C Perera, Department of Biological Sciences, Purdue University, West lafayette, United States
H Chin, Department of Biological Sciences, Purdue University, West Lafayette, United States
N Duru, Department of Biological Sciences, Purdue University, West Lafayette, United States
I Camarillo, Department of Biological Sciences, Purdue Cancer Center, Purdue University, West Lafayette, United States

Correspondence: Candida Perera, Email: candidanp{at}yahoo.com

Abstract

Obesity is a recently established risk factor for breast cancer incidence and mortality. A characteristic of obesity is elevated circulating levels of adipocyte-derived hormone leptin. Evidence indicates leptin plays an important role in mammary tumor formation, however the mechanisms involved are poorly understood. Towards better defining the role of leptin in breast cancer, herein we describe the identification of leptin-regulated genes in hormone responsive MCF-7 human breast cancer cells using a microarray system. More than 64 leptin-regulated genes were identified including those for growth factors, cell cycle regulators, extracellular matrix proteins and genes associated with metastasis. Cell cycle genes up-regulated by leptin include cyclins D and G, CDK2, p21, p27 and p16. Leptin suppressed the expression of TGF-beta, a cell cycle suppressor. Determining the significance of this effect, treatment of MCF-7 cells with TGF-beta abrogated leptin-stimulated proliferation. Leptin up-regulated the expression of CTGF, villin 2 and basigin, factors that are associated with extracellular matrix and are known to impact tumor growth.
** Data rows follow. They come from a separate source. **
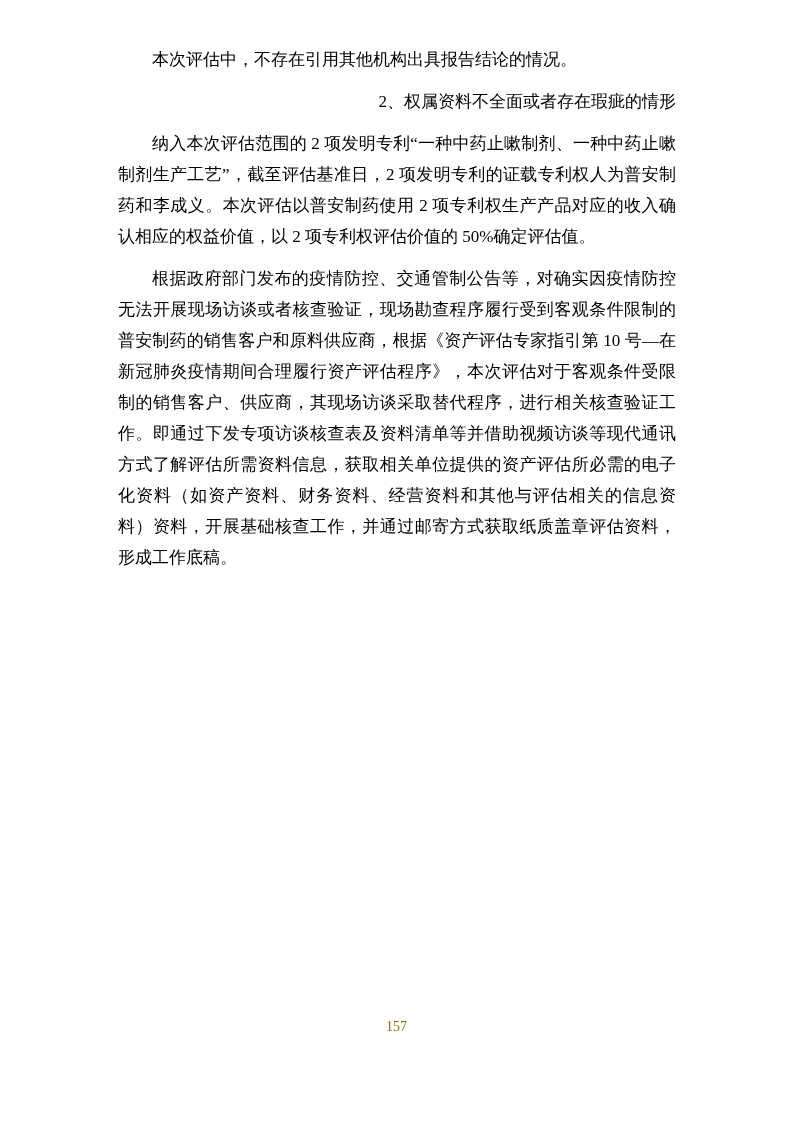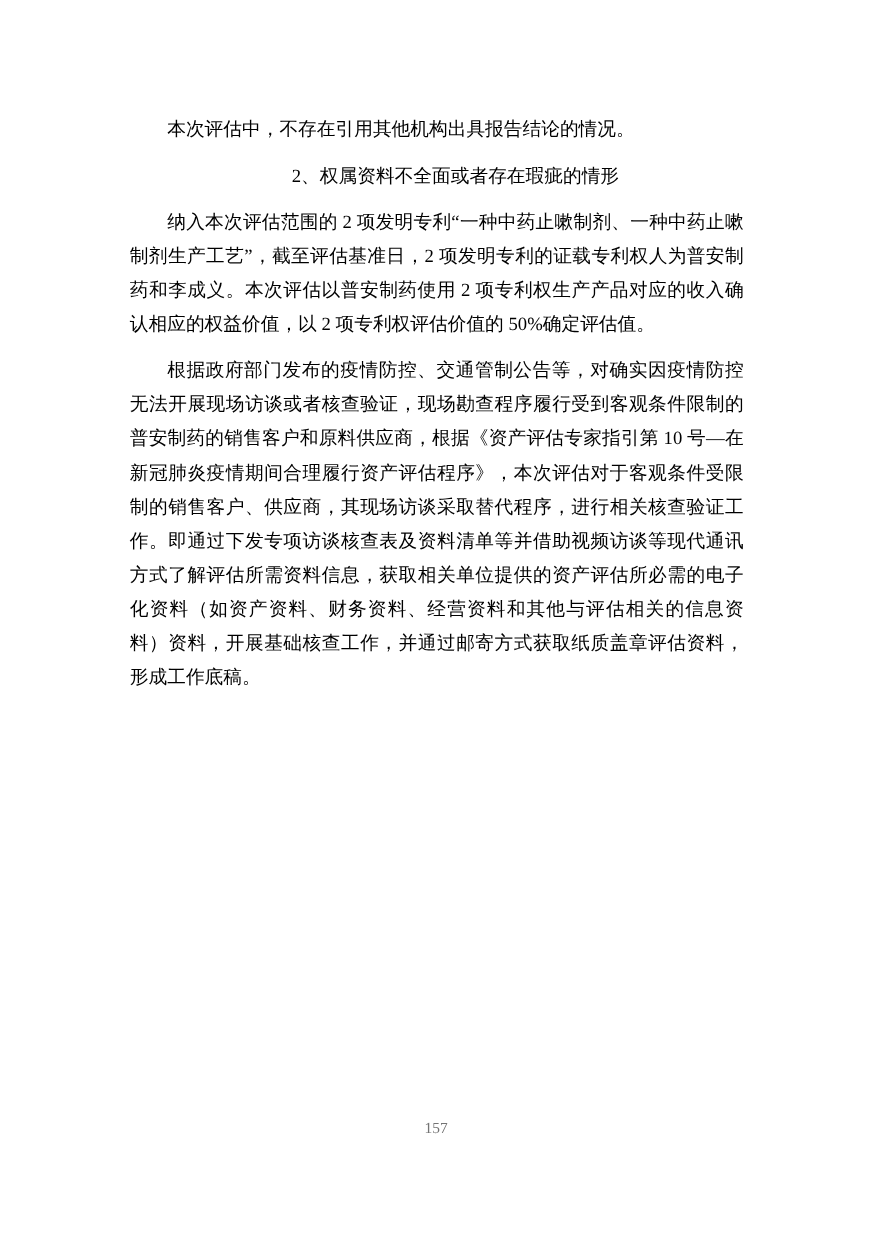"本次评估中，不存在引用其他机构出具报告结论的情况。" .page { padding: 102px 117px 0 118px -> 44px 117px 0 118px }
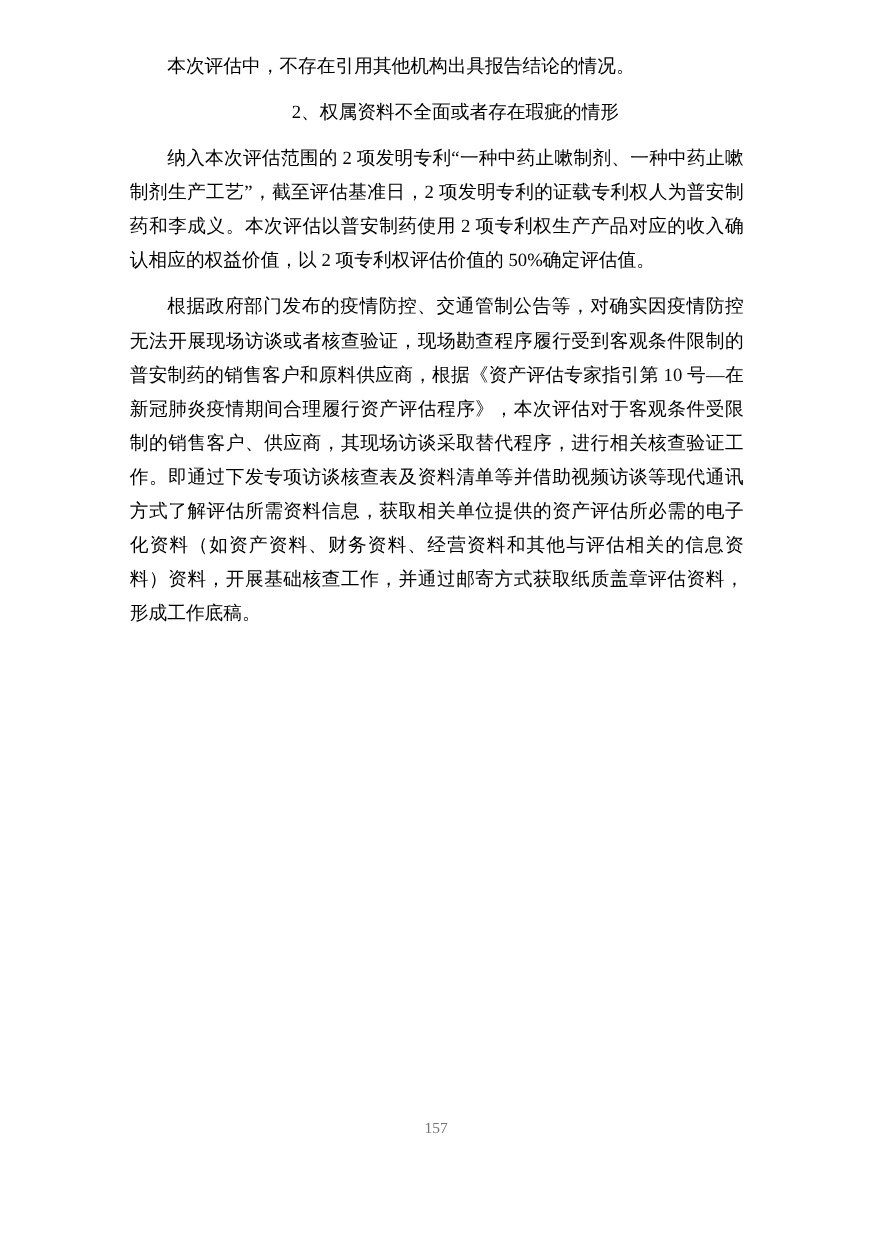"2、权属资料不全面或者存在瑕疵的情形" .heading { text-align: center -> right }
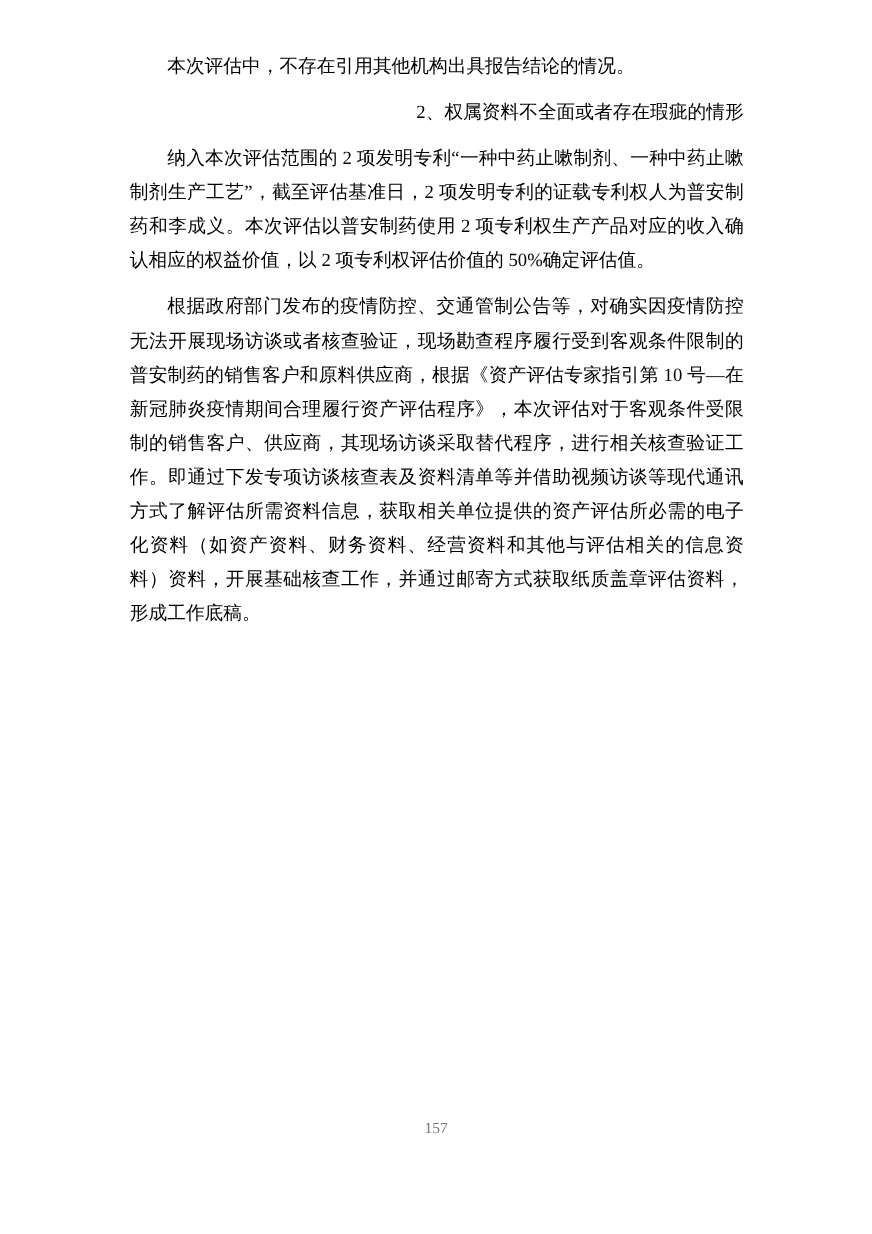"157" .page-number { color: #737373 -> #a16207 }
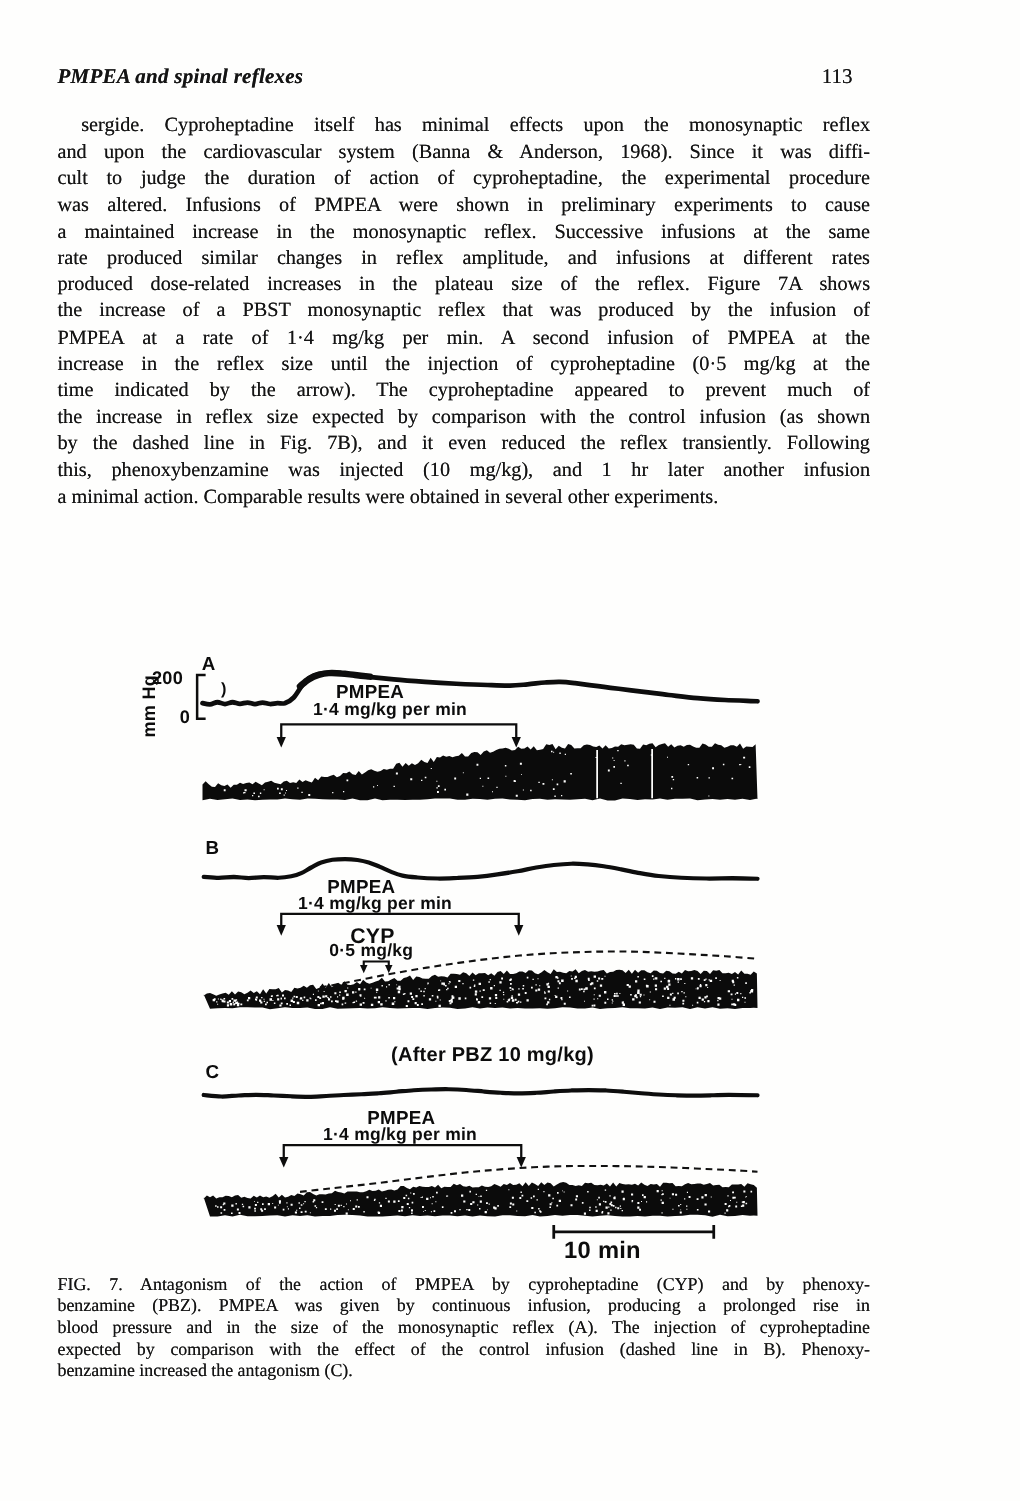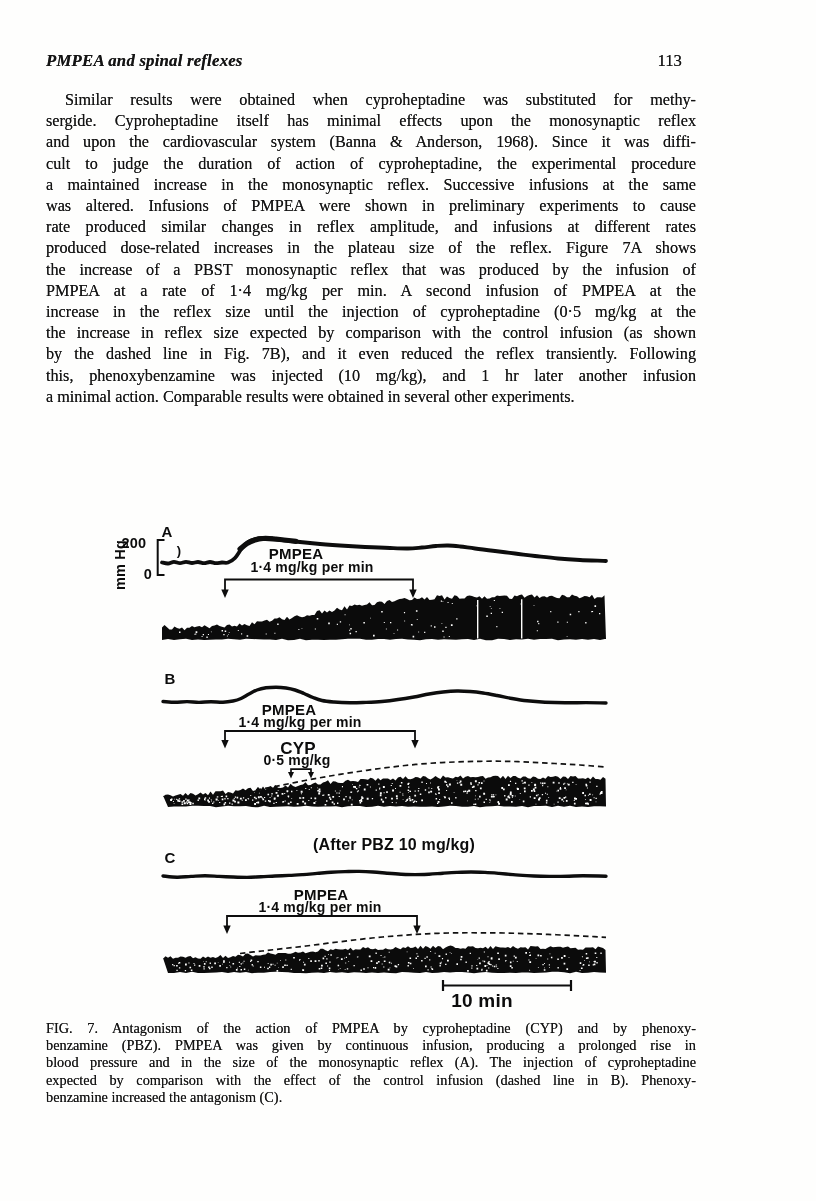"Similar results were obtained when" div.jline { html: <div>Similar results were obtained when cyproheptadine was substituted for methy-</div> -> none }
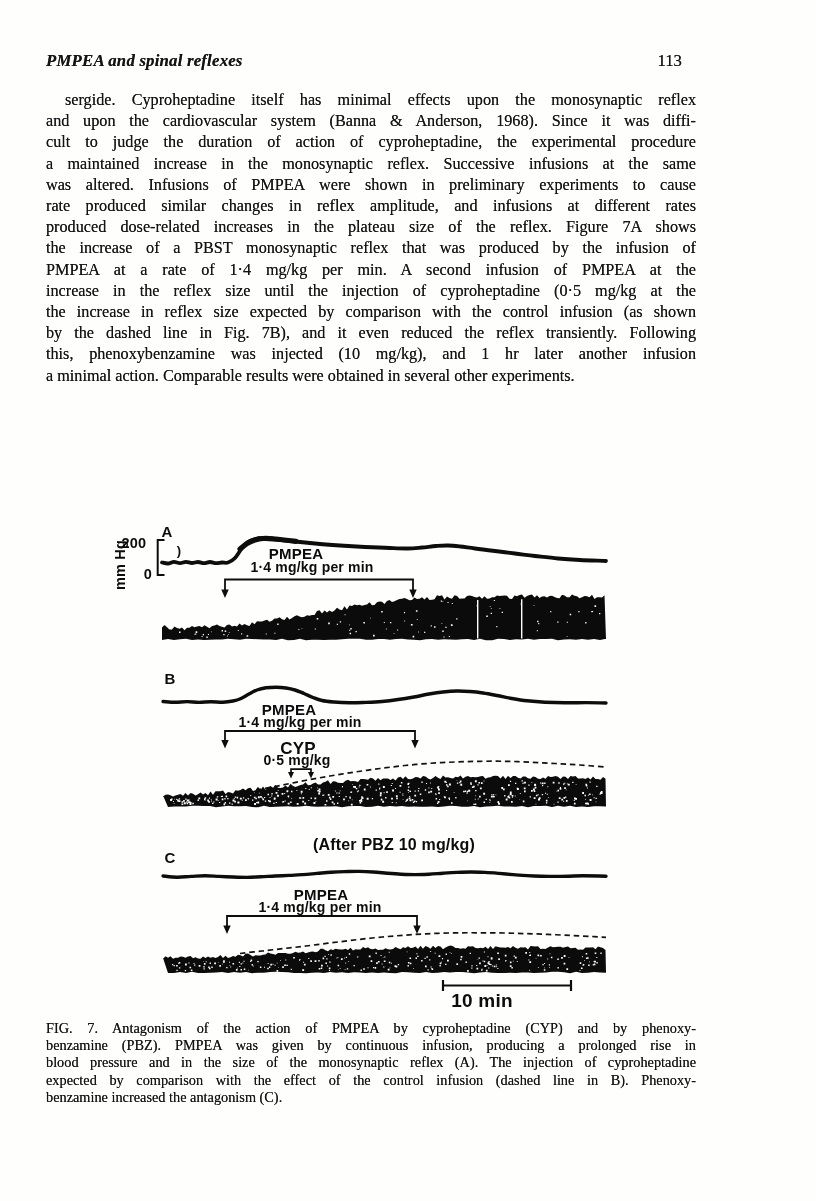"a maintained increase in the" div.jline { order: before "was altered. Infusions of PMPEA" -> after "was altered. Infusions of PMPEA" }
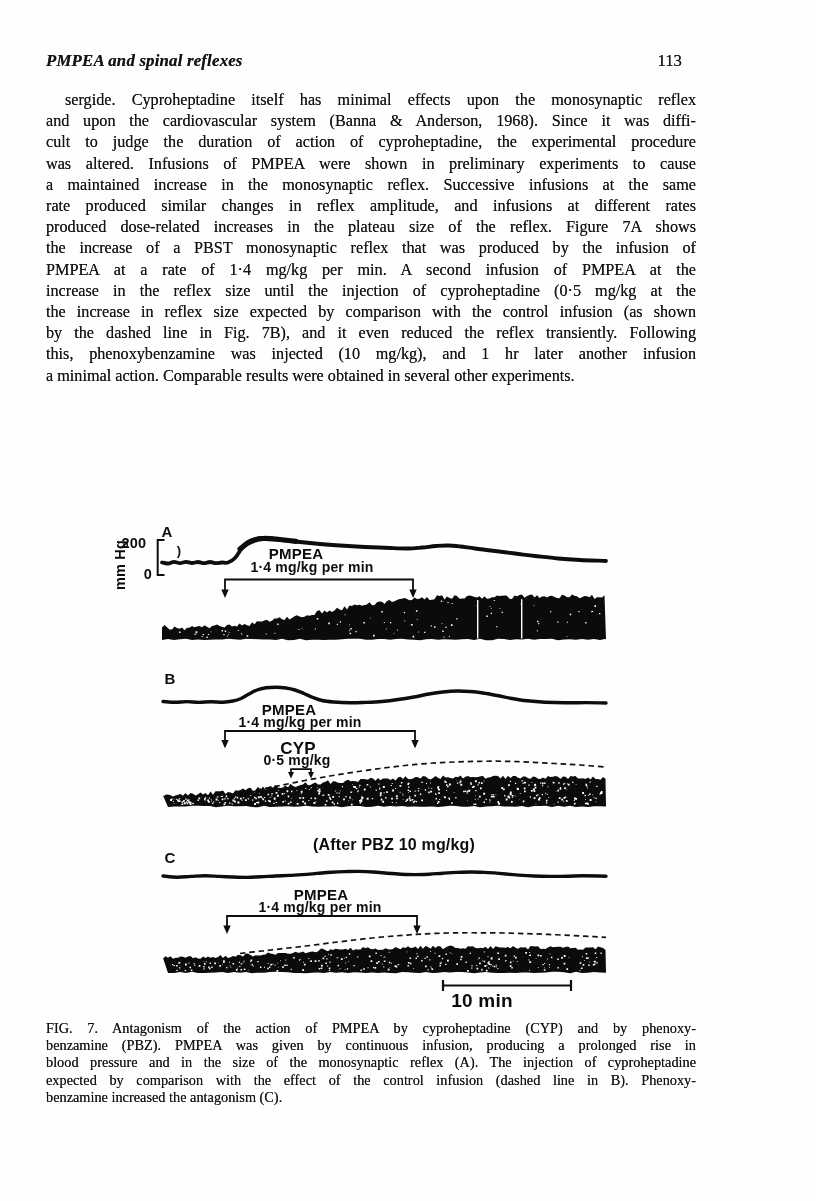"time indicated by the arrow)." div.jline { html: none -> <div>time indicated by the arrow). The cyproheptadine appeared to prevent much of</div> }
Finally, leptin induced the expression of anti-apoptotic genes BCL2 and survivin and reduced the expression of apoptotic genes. The effect of leptin on MCF-7 survival was evaluated via TUNNEL assay and demonstrated a 6-fold reduction of apoptosis in leptin treated cells, compared to controls. These data suggest leptin promotes mammary tumor growth through multiple mechanisms including regulating the cell cycle, apoptosis, and by modulating the extracellular environment. The identification of leptin-regulated genes begins to provide mechanistic links into the relationship between obesity and breast cancer incidence and morbidity.